Il se mit à marcher doucement ; je le suivis sur la pointe du pied. Nous arrivâmes à la porte du cabinet : elle étoit fermée ; il l’ouvrit brusquement. Milord, quel spectacle ! Je vis Julie à genoux, les mains jointes & tout en larmes. Elle se leve avec précipitation, s’essuyant les yeux, se cachant le visage & cherchant à s’échapper. On ne vit jamais une honte pareille. Son mari ne lui laissa pas le tems de fuir. Il courut à elle dans une espece de transport. chére épouse, lui dit-il en l’embrassant, l’ardeur même de tes vœux trahit ta cause. Que leur manque-t-il pour être efficaces ? Va, s’ils étoient entendus, ils seroient bientôt exaucés. - Ils le seront, lui dit-elle d’un ton ferme & persuadé ; j’en ignore l’heure & l’occasion. Puissé-je l’acheter aux dépens de ma vie ! mon dernier jour seroit le mieux employé.

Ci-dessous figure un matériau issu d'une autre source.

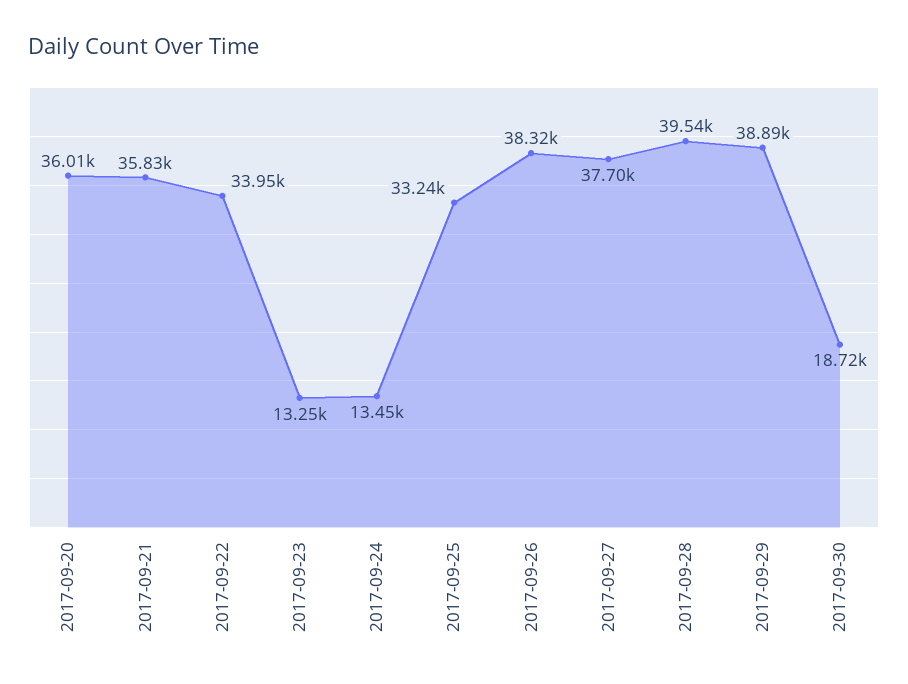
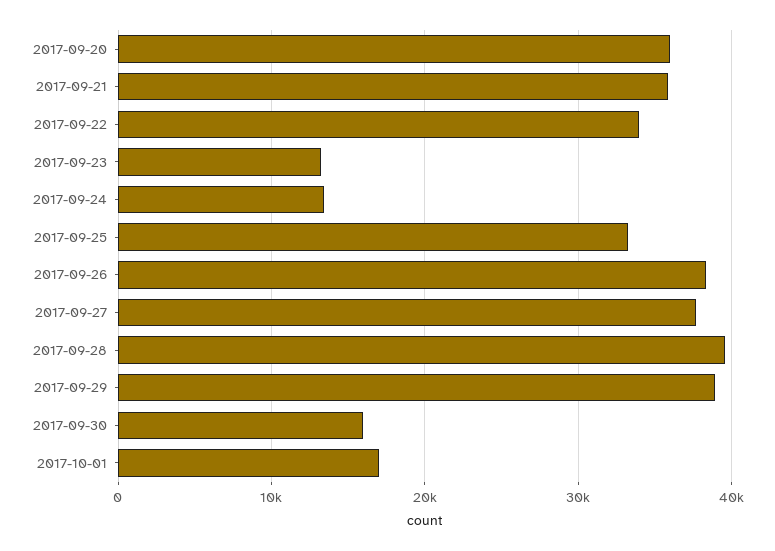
2017-09-30: 18720 -> 16000
2017-10-01: none -> 17000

Venez, milord, quittez vos malheureux combats, venez remplir un devoir plus noble. Le sage préfere-t-il l’honneur de tuer des hommes aux soins qui peuvent en sauver un [1] ?

  1. Il y avoit ici une grande lettre de Milord Edourd à Julie. Dans la suite il sera parlé de cette lettre, mais pour de bonnes raisons j’ai été forcé de la supprimer.